In what follows we shall use the theoretical guidelines of *Giommoni, Berlusconi & Aziani* to as large as an extent as possible without having access to their code. This being said, there are several implementaion choices that we made in order to better suit our goals:
1. **Separate modules**: to keep this notebook clean and readable, we opted for creating separate Python modules to tackle specifc parts that required extensive code.
2. **Drug types**: although the original paper focuses on cocaine on heroin, we attempt to include other drugs, such as cannabis, amphetamine, and ecstasy. We included derivative versions of these drugs to work with more data and paint a brader picture. Our choices might not be entirely scientifically-accurate (e.g., combining amphetamine and methamphetamine). This being said, the purpose of this study is mainly mathematical and computational, therefore we believe our effort in following specific methods present in the literature should be satisfactory.
3. **File types**: for convenience, most of the data used and obtained through our processing is stored in *.xlsx* format. 
4. **Period**: we will look at data from 2006 to 2017.

### 2.5. Preliminaries

For convenience, we shall import useful packages and prepare data that will be useful later on, before jumping into the other steps. An important element consists of obtaining the list of countries present in the *IDS* dataset, so that we can make sure that we collect data (purity, prevalence, etc.) for all countries.

In [11]:
import warnings
warnings.filterwarnings('ignore')

In [7]:
# Import useful packages
import numpy as np
import pandas as pd
import networkx as nx

# Import the our modules
import Population
import Prevalence
import Purity
import Seizures
import Aggregation
import Features

In [3]:
# Read the IDS dataset
df_ids = Seizures.read_xlsx()

In [15]:
# Obtain all countries, sub-regions and regions in the IDS dataset
cocaine_countries_list, cocaine_sub_region_dict, cocaine_region_dict = Seizures.get_ids_locations(df_ids, drug_list = ['Cocaine'])
heroin_countries_list, heroin_sub_region_dict, heroin_region_dict = Seizures.get_ids_locations(df_ids, drug_list = ['Heroin'])
all_countries_list, all_sub_region_dict, all_region_dict = Seizures.get_ids_locations(df_ids, drug_list = ['Cocaine', 'Heroin'])


## 3. Population

We now gather data on total population aged between 15 and 64 from UNDESA. To do this, we used a pre-written module that leverages the UNDESA API. 

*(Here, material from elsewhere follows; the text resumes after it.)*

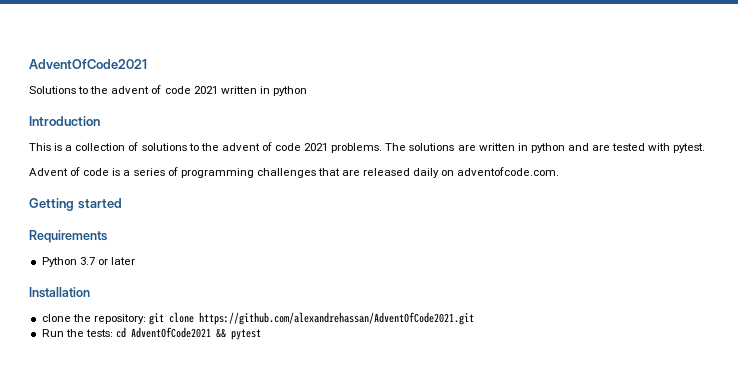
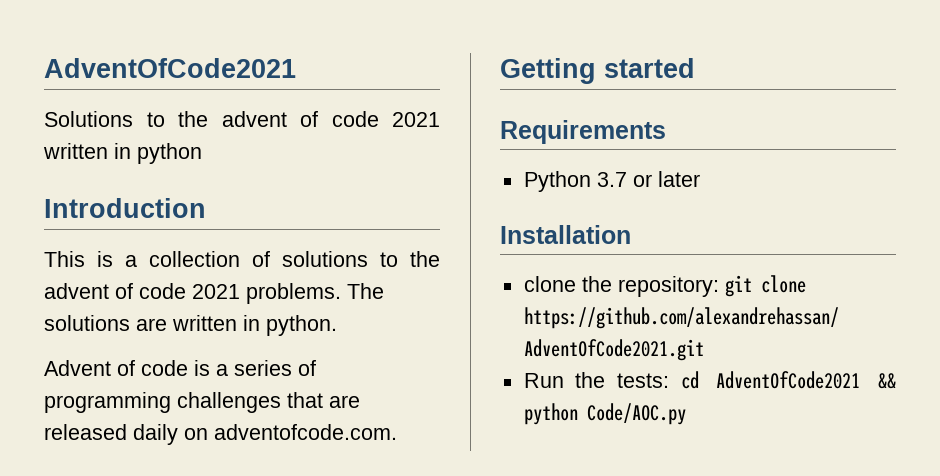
[530,143,706,153] python and are tested with pytest. -> [266,315,337,336] python.
[230,329,261,340] pytest -> [523,403,686,425] python Code/AOC.py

*IMPORTANT*: takes long to run; do not re-run multiple times!

In [None]:
# Get the population data stored in a dict of pd.DataFrames
#population_data = Population.get_population()

# Write the population data to an Excel file, where each year represents a different spreadsheet
#Population.write_to_xlsx(population_data)

## 4. Prevalence

We now gather data on prevalence of drug for population aged between 15 and 64 from UNODC. To do this, we used a pre-written module that leverages data from the UNODC website. Missing data are imputed with sub-regional, regional, or global averages. 

In [3]:
# Prepare data
df_prev = Prevalence.prepare_data()

# Store the prevalence data in output_df
# The missing locations are imputed, ensuring that the final purity dataset contains all countries present in the IDS dataset
output_df = Prevalence.get_prevalence_values(df_prev, countries_list = all_countries_list, sub_regions_dict = all_sub_region_dict, regions_dict = all_region_dict)

# Write the prevalence data to an Excel file, where each year represents a different spreadsheet
Prevalence.write_to_xlsx(output_df)

## 5. Purity

We now gather data on average drug purity at wholesale level from UNODC. To do this, we used a pre-written module that leverages data from the UNODC website. Missing data are imputed with sub-regional, regional, or global averages, as well as linear interpolation. 

In [4]:
# Prepare the purity data
df_pure = Purity.prepare_data()

# Store the prevalence data in output_df
# The missing locations are imputed, ensuring that the final purity dataset contains all countries present in the IDS dataset
output_df = Purity.get_purity_values(df_pure, locations = all_countries_list, sub_region_dict = all_sub_region_dict, region_dict = all_region_dict)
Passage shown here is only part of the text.